Task input section start

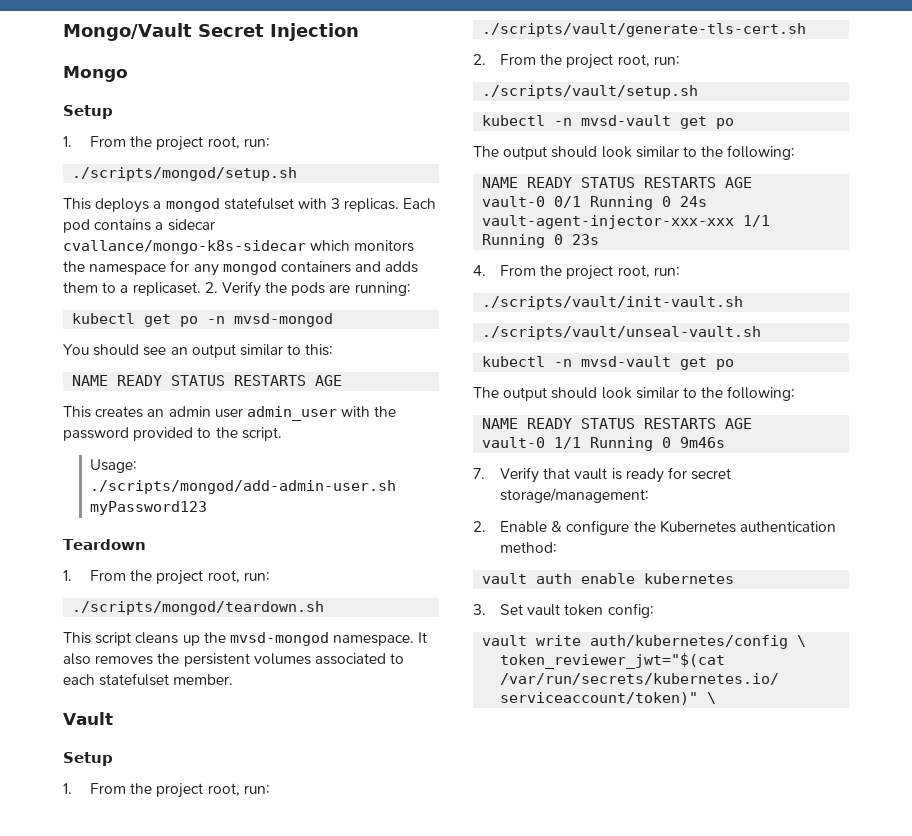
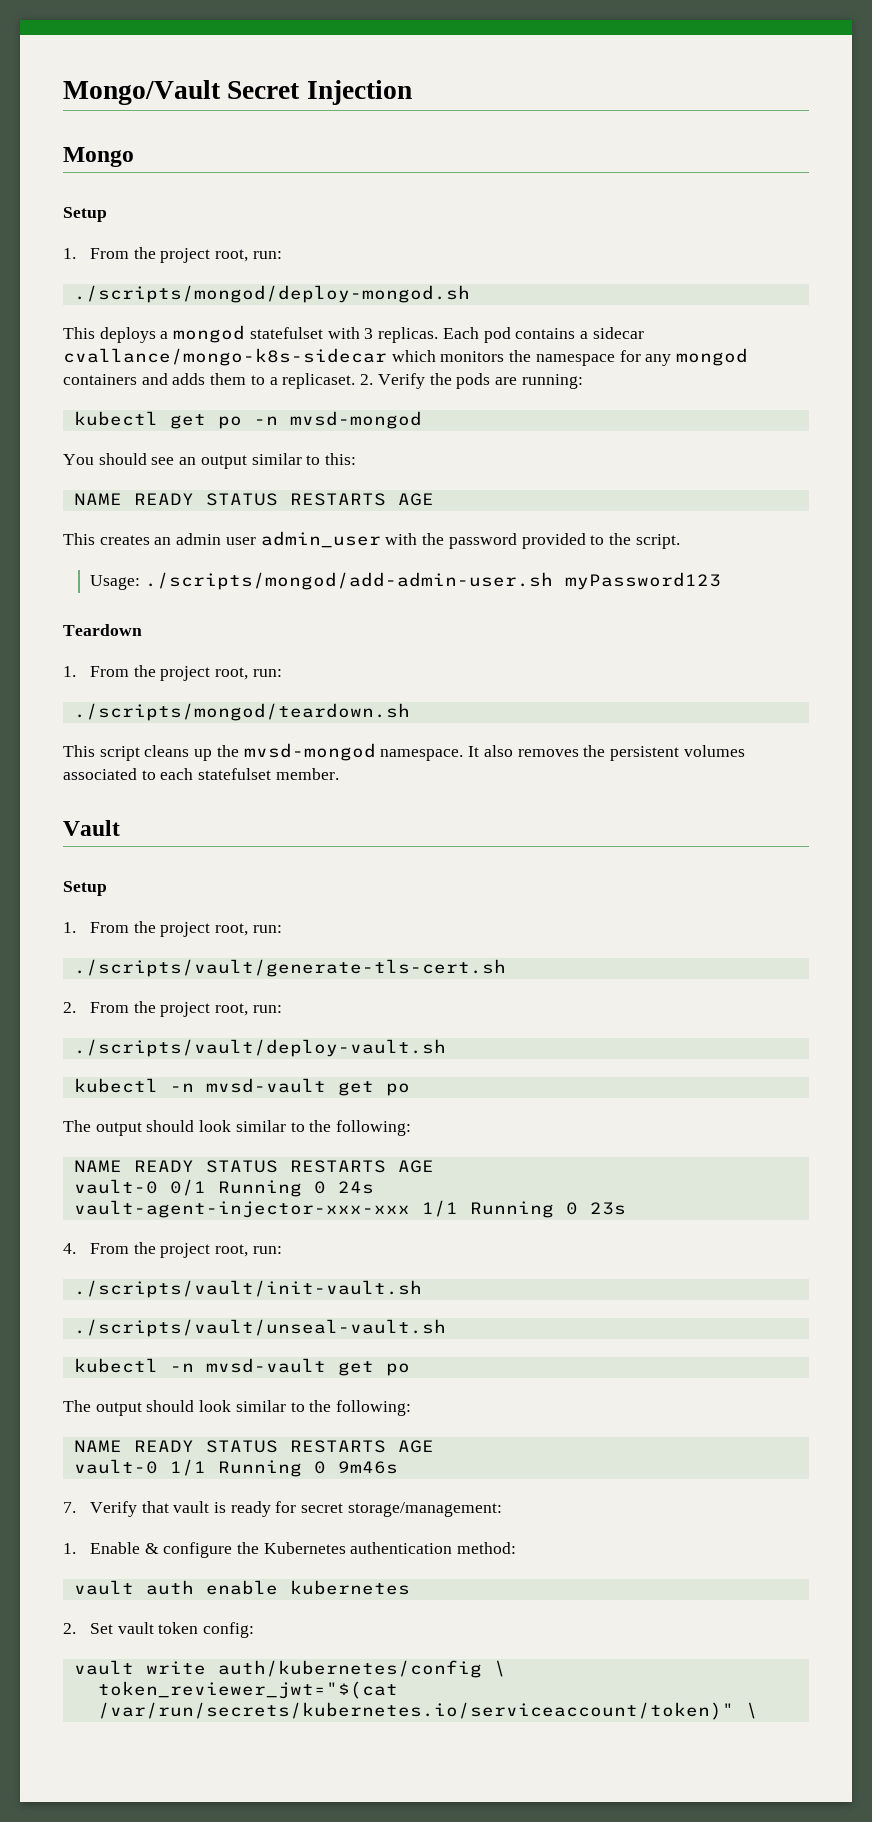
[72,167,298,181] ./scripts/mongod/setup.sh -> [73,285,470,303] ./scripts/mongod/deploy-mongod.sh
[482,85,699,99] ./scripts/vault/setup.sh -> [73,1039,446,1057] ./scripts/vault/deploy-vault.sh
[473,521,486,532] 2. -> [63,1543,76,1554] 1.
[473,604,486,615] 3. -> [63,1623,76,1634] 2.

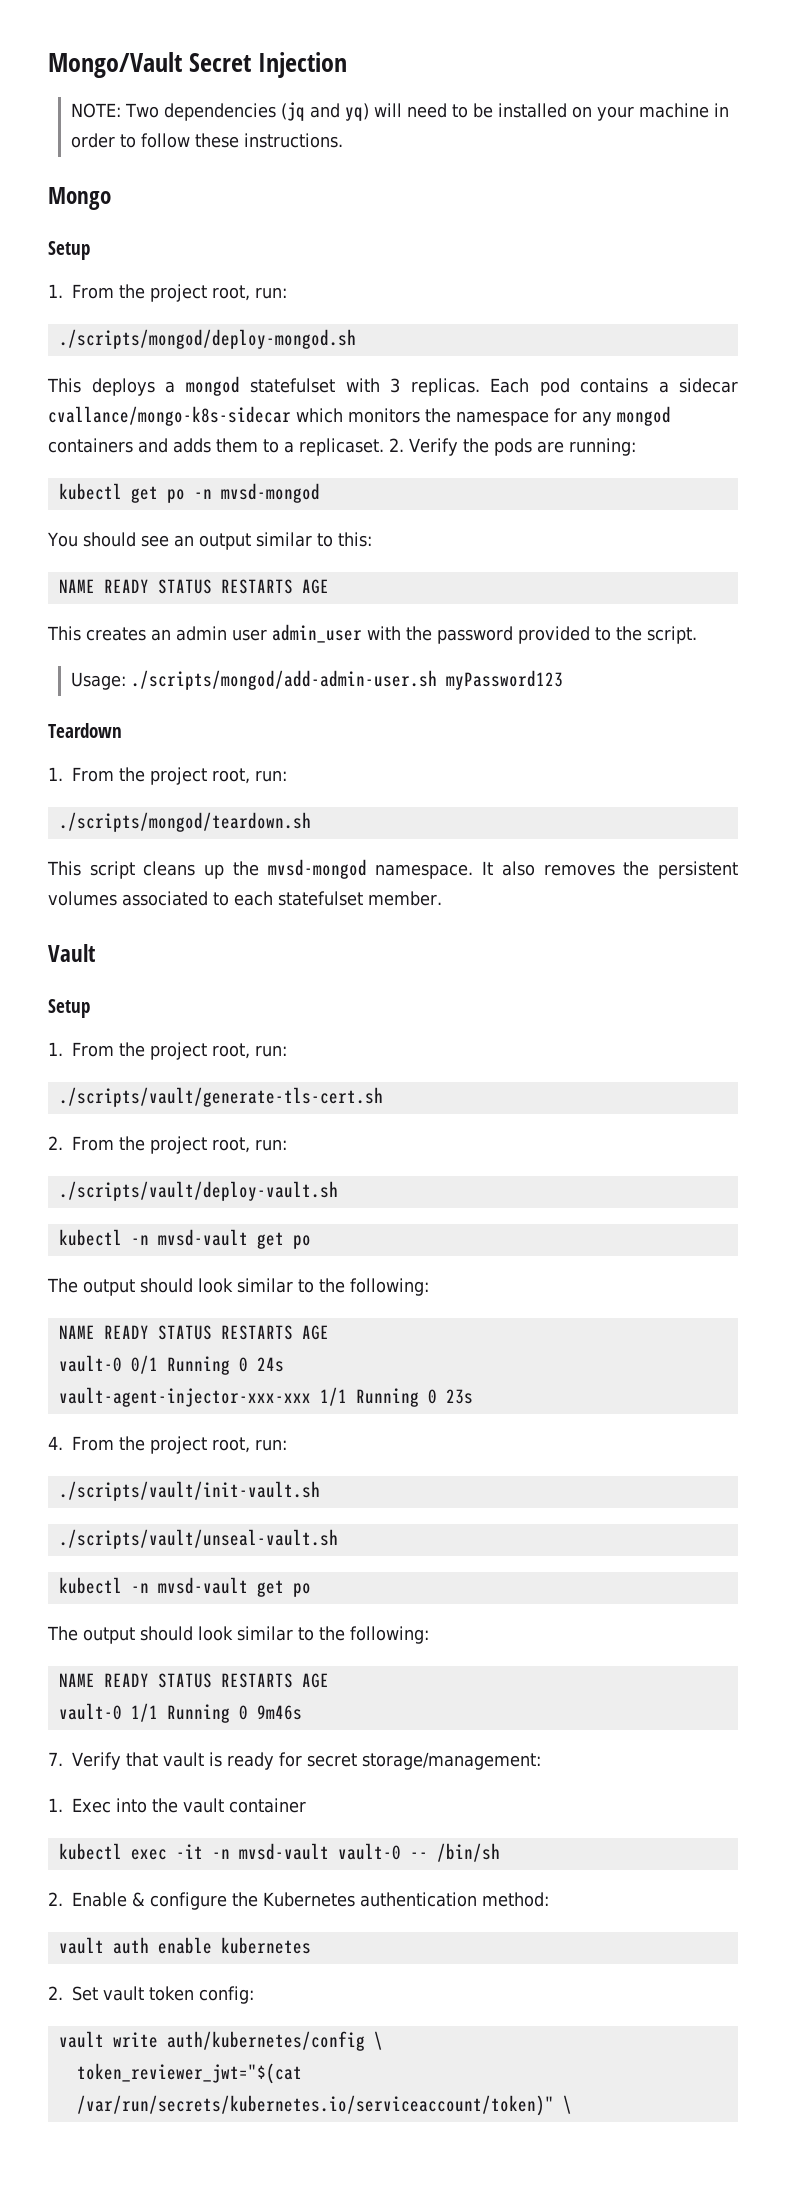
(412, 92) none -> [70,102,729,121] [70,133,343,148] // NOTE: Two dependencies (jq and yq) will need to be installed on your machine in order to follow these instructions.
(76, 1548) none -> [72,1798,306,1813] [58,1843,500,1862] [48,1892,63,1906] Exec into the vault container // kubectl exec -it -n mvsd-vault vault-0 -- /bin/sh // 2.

Task input section end
Task input section start

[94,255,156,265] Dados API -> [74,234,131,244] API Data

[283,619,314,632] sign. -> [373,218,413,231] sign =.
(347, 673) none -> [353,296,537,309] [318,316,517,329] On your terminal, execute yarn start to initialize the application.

Task input section end

- Exercise objective:
Out of the preceding entries, pull each line that contains the word "scripts".

- Exercise output:
[72,167,298,181] ./scripts/mongod/setup.sh -> [73,285,470,303] ./scripts/mongod/deploy-mongod.sh
[482,85,699,99] ./scripts/vault/setup.sh -> [73,1039,446,1057] ./scripts/vault/deploy-vault.sh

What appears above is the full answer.